Walter Franklyn Barrett (1873 – 16 July 1964), better known as Franklyn Barrett, was an Australian film director and cinematographer. He worked for a number of years for West's Pictures. It was later written of the filmmaker that "Barrett's visual ingenuity was to be the highlight of all his work, but... his direction of actors was less assured".

Biography
Barrett was born in Loughborough, Leicestershire, England, and was raised by his aunt. He was a professional violin player and amateur photographer and claims to have seen the first exhibit of motion pictures at the Empire Theatre in London.
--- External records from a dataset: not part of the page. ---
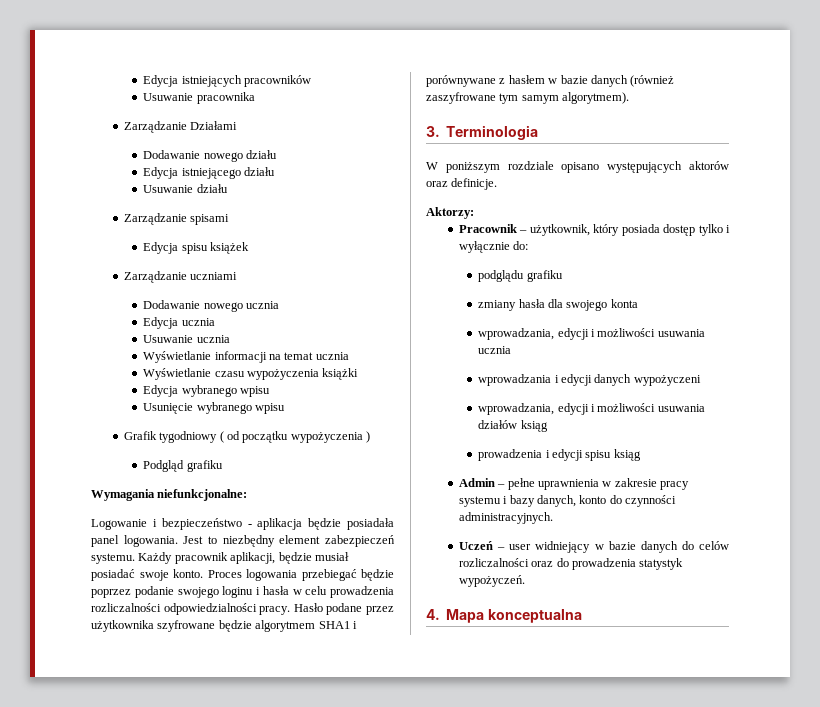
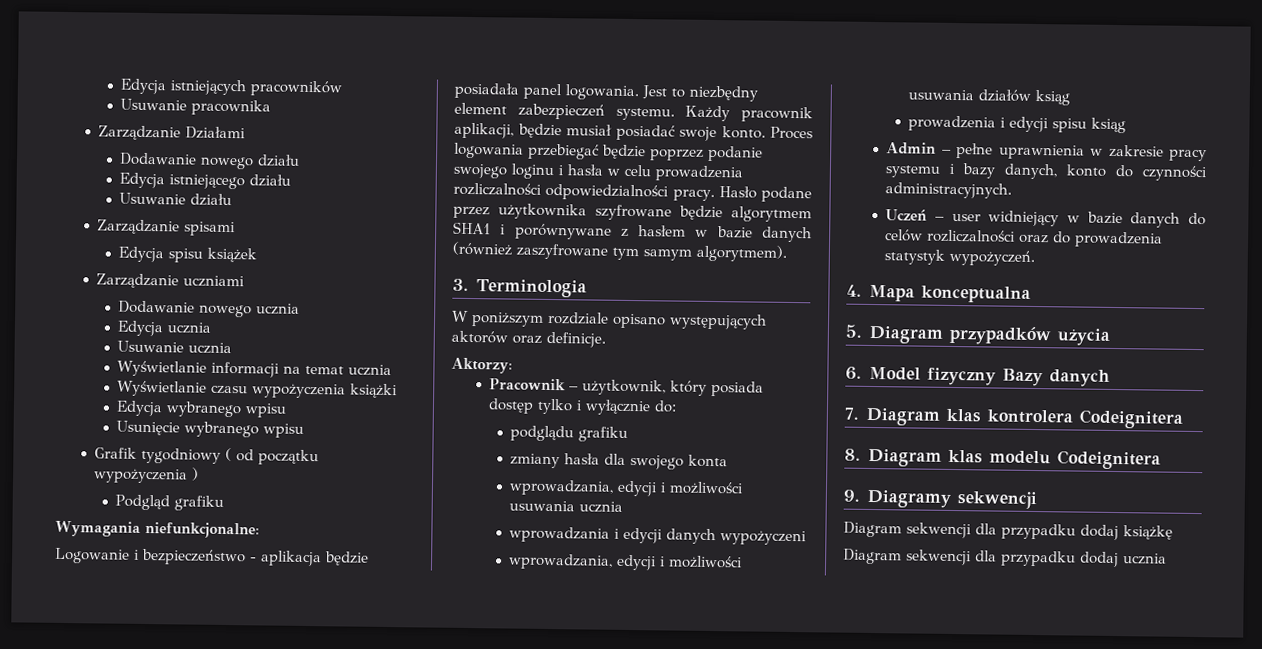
+ 5. Diagram przypadków użycia
+ 6. Model fizyczny Bazy danych
+ 7. Diagram klas kontrolera Codeignitera
+ 8. Diagram klas modelu Codeignitera
+ 9. Diagramy sekwencji
+ Diagram sekwencji dla przypadku dodaj książkę
+ Diagram sekwencji dla przypadku dodaj ucznia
Barrett moved to New Zealand with his brother and father to work as a clerk for the latter.  He began to experiment with shooting movies, and in 1901 won a prize of £15 for some of his photos. Barrett accompanied the Duke of York on his 1901 tour of Australia in capacity as photographer. He worked for eight months with the Charles Urban Trading Co. Ltd in England and moved to Australia in 1904, where he worked for several theatre companies.

Barrett was the first person to film the Melbourne Cup from start to finish in 1904, and shot several "scenic movies" for the New Zealand and New South Wales railways.
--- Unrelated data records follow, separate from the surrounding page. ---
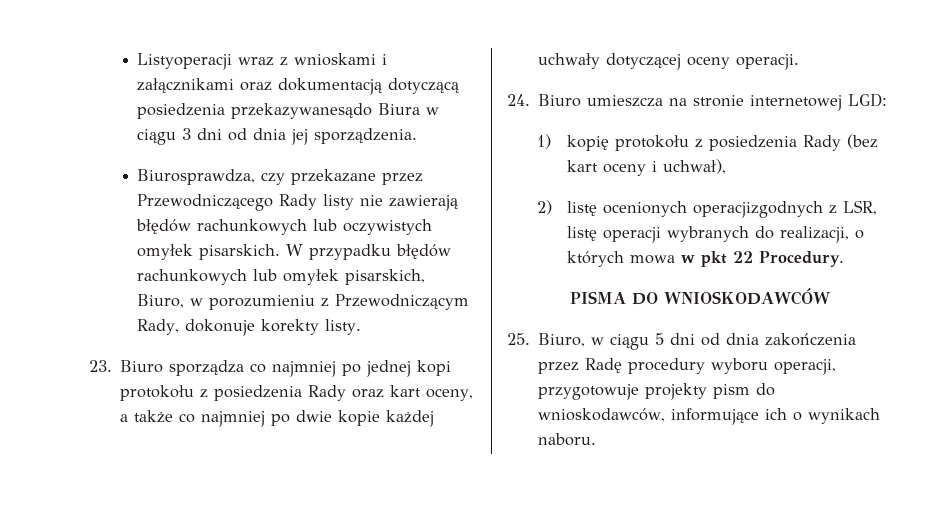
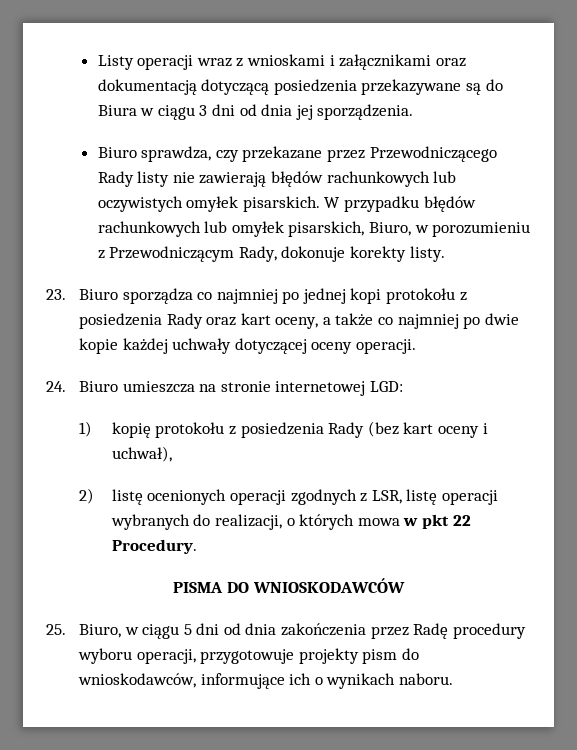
- Listyoperacji wraz z wnioskami i załącznikami oraz dokumentacją dotyczącą posiedzenia przekazywanesądo Biura w ciągu 3 dni od dnia jej sporządzenia.
+ Listy operacji wraz z wnioskami i załącznikami oraz dokumentacją dotyczącą posiedzenia przekazywane są do Biura w ciągu 3 dni od dnia jej sporządzenia.
- Biurosprawdza, czy przekazane przez Przewodniczącego Rady listy nie zawierają błędów rachunkowych lub oczywistych omyłek pisarskich.
+ Biuro sprawdza, czy przekazane przez Przewodniczącego Rady listy nie zawierają błędów rachunkowych lub oczywistych omyłek pisarskich.
- 2) listę ocenionych operacjizgodnych z LSR, listę operacji wybranych do realizacji, o których mowa w pkt 22 Procedury.
+ 2) listę ocenionych operacji zgodnych z LSR, listę operacji wybranych do realizacji, o których mowa w pkt 22 Procedury.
He joined the Melbourne office of Pathé Frères in 1908 and stayed with them when West's Pictures took over in 1911.

Barrett began directing movies for West's, starting with The Christian (1911). In 1913 West's merged with Australasian Films and Barrett joined the Fraser Film Release and Photographic Company. In 1920 he formed his own film company with solicitor Barry Kenward, with whom he made three features. This company eventually folded in May 1922 and Barrett moved into theatre management, running the Capitol Theatre in Canberra in 1925, then various cinemas for Hoyts Theatres from 1927 onwards.

Personal life
Born Walter Franklyn Brown, son of William Brown and Matilda, née Hopwell,
Barrett was already a widower by the time he married Mabel Muriel Pile in Perth on 10 December 1906. She predeceased him but the daughter they had together, Harrie "Todds" Barrett, survived him. Todds Barrett went on to become a successful businesswoman.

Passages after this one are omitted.